A 1.8M black-headed python has been found in a toilet bowl on the 10th floor of a Darwin apartment block.

*Read More...*


----------



## wood_nymph (Jun 20, 2008)

lol i wonder if any of the neighbours claimed it?


----------



## slim6y (Jun 20, 2008)

That snake was just going through the motions.... I mean it's not completely unturd... woops.. Unheard of.

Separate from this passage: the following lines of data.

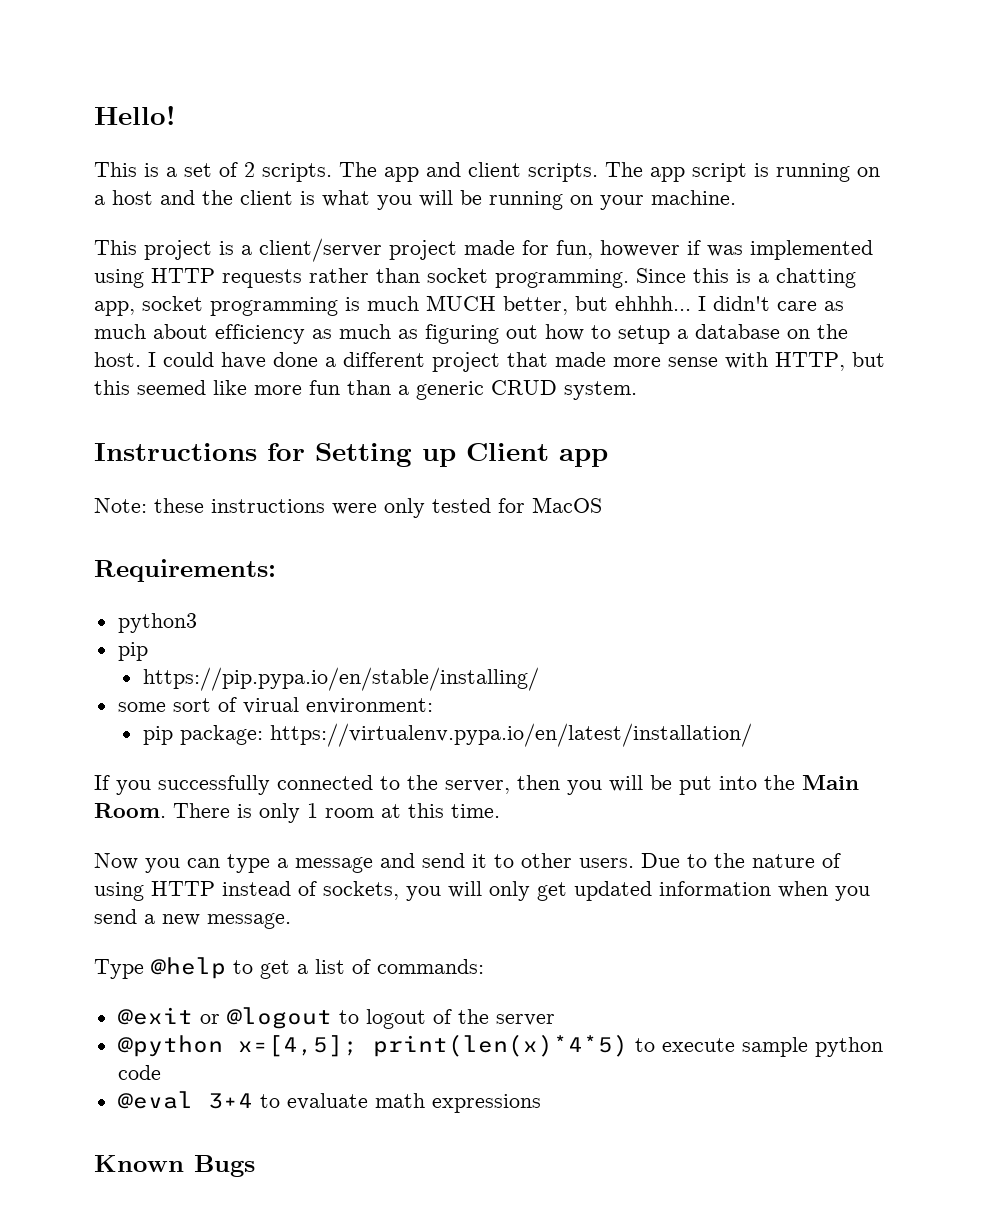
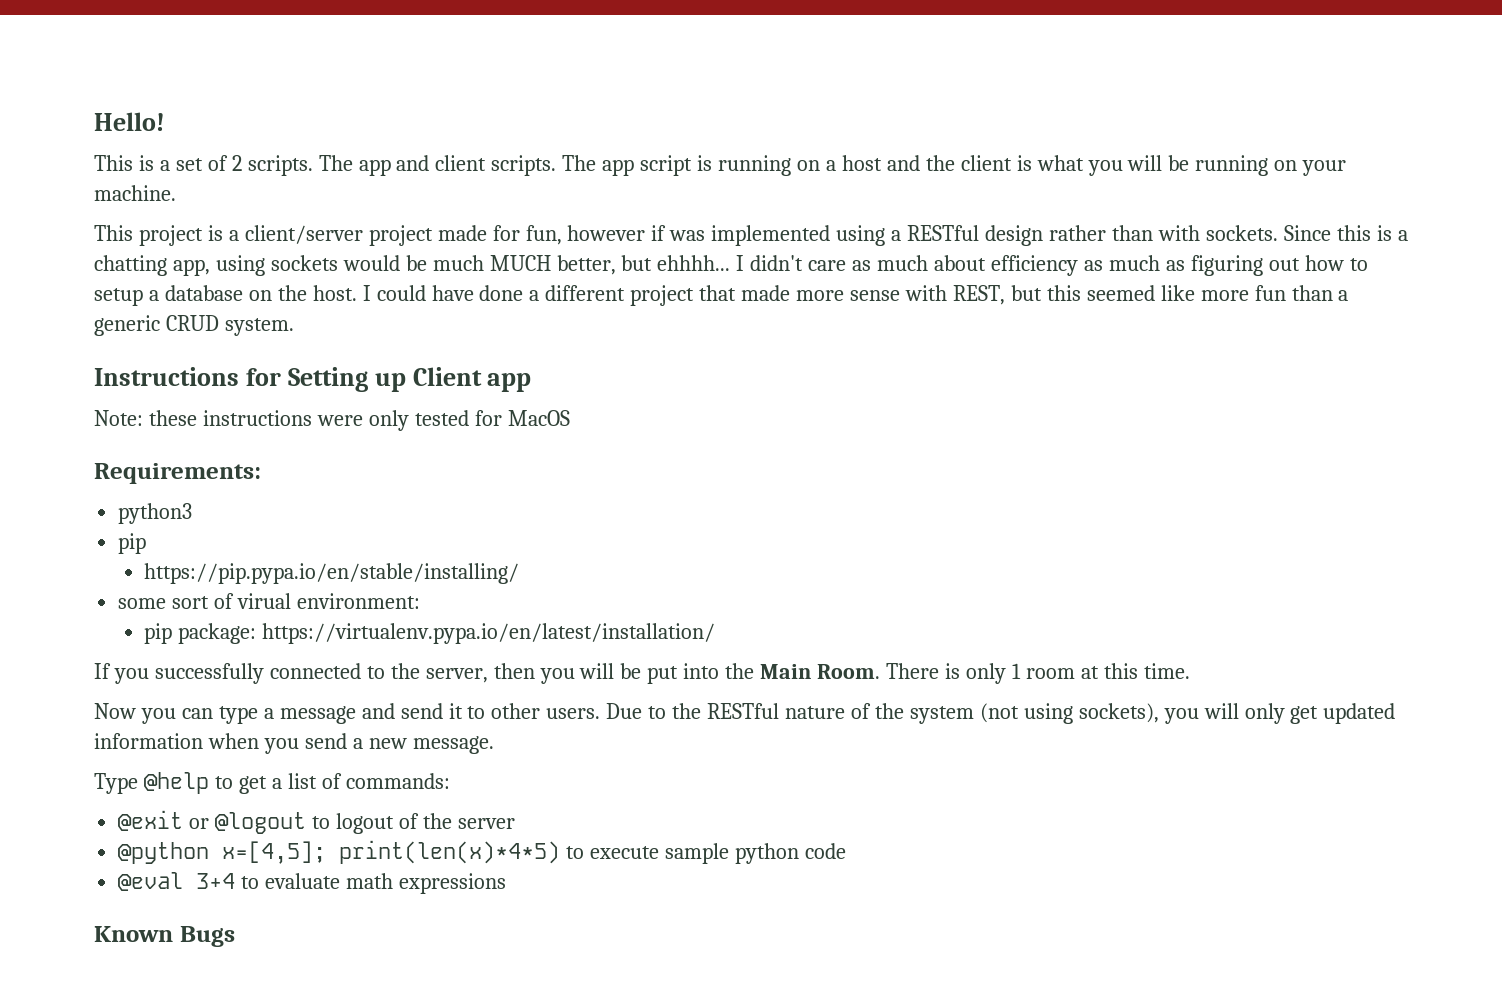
- This project is a client/server project made for fun, however if was implemented using HTTP requests rather than socket programming.
+ This project is a client/server project made for fun, however if was implemented using a RESTful design rather than with sockets.
- Since this is a chatting app, socket programming is much MUCH better, but ehhhh...
+ Since this is a chatting app, using sockets would be much MUCH better, but ehhhh...
- I could have done a different project that made more sense with HTTP, but this seemed like more fun than a generic CRUD system.
+ I could have done a different project that made more sense with REST, but this seemed like more fun than a generic CRUD system.
- Due to the nature of using HTTP instead of sockets, you will only get updated information when you send a new message.
+ Due to the RESTful nature of the system (not using sockets), you will only get updated information when you send a new message.

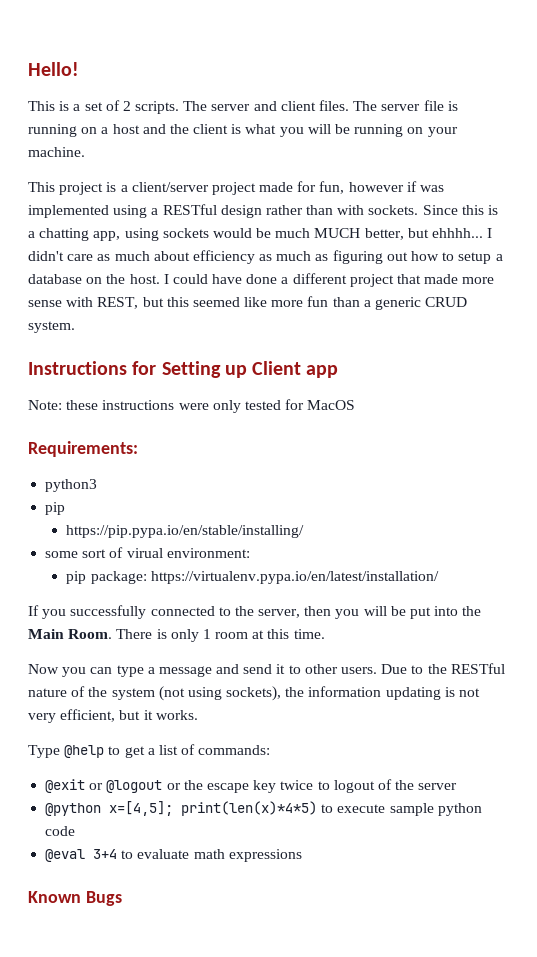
- The app and client scripts. The app script is running on a host and the client is what you will be running on your machine.
+ The server and client files. The server file is running on a host and the client is what you will be running on your machine.
- Due to the RESTful nature of the system (not using sockets), you will only get updated information when you send a new message.
+ Due to the RESTful nature of the system (not using sockets), the information updating is not very efficient, but it works.
- @exit or @logout to logout of the server
+ @exit or @logout or the escape key twice to logout of the server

The black headed poo... I mean python is a better find than a brown..... Like that fella Zut....


----------



## snakecharma (Jun 20, 2008)

i have seen a few brown headed pythons emerg for toilets but never a black head lol

i bet someone is missing it too


----------



## mica (Jun 20, 2008)

Some one used the Brown Headed joke already so I got nothing.......
Nice snake,just smelly..


----------



## BiteMee (Jun 20, 2008)

thats crazy, ive heard of a cat getting out through a toilet too.. its so weird i thought they'd drown or something in there.


----------



## Auzlizardking (Jun 20, 2008)

Is it a black head python? Just doesn't look like one and they side it was as thick as your arm the one in the photo not very big?


----------



## major (Jun 20, 2008)

i thought blackheaded pythons had BLACK heads?????? that one in the photo doesnt


----------



## GSXR_Boy (Jun 20, 2008)

I think the town was called " Flushing meadows"!


----------



## Auzlizardking (Jun 20, 2008)

http://news.ninemsn.com.au/article.aspx?id=583378&rss=yes

The one in this story is a different snake - someone messed up....lol


----------



## Ryan H (Jun 20, 2008)

I just saw that on the news then lol


----------



## fraser888 (Jun 21, 2008)

> I just saw that on the news then lol


 
Same lol


----------



## mcloughlin2 (Jun 21, 2008)

Don't know what you all mean by the python in the first article posted not being a blackheaded python. In the photo it is 100% a blackhead. In the article posted by ALK, its a hatchy and it does not mention that it was the python found in the toilet. I'd say that picture is just there as they didn't have acess to the actual picture.


----------



## Armand (Jun 21, 2008)

ahhh some people are just so lucky lol..


----------



## bubbaloush (Jun 22, 2008)

i saw it on the news here in adelaide and the funny thing is they referred to it as a deadly python found in an apartment toilet pretty funny i love the unejukated ha ha


----------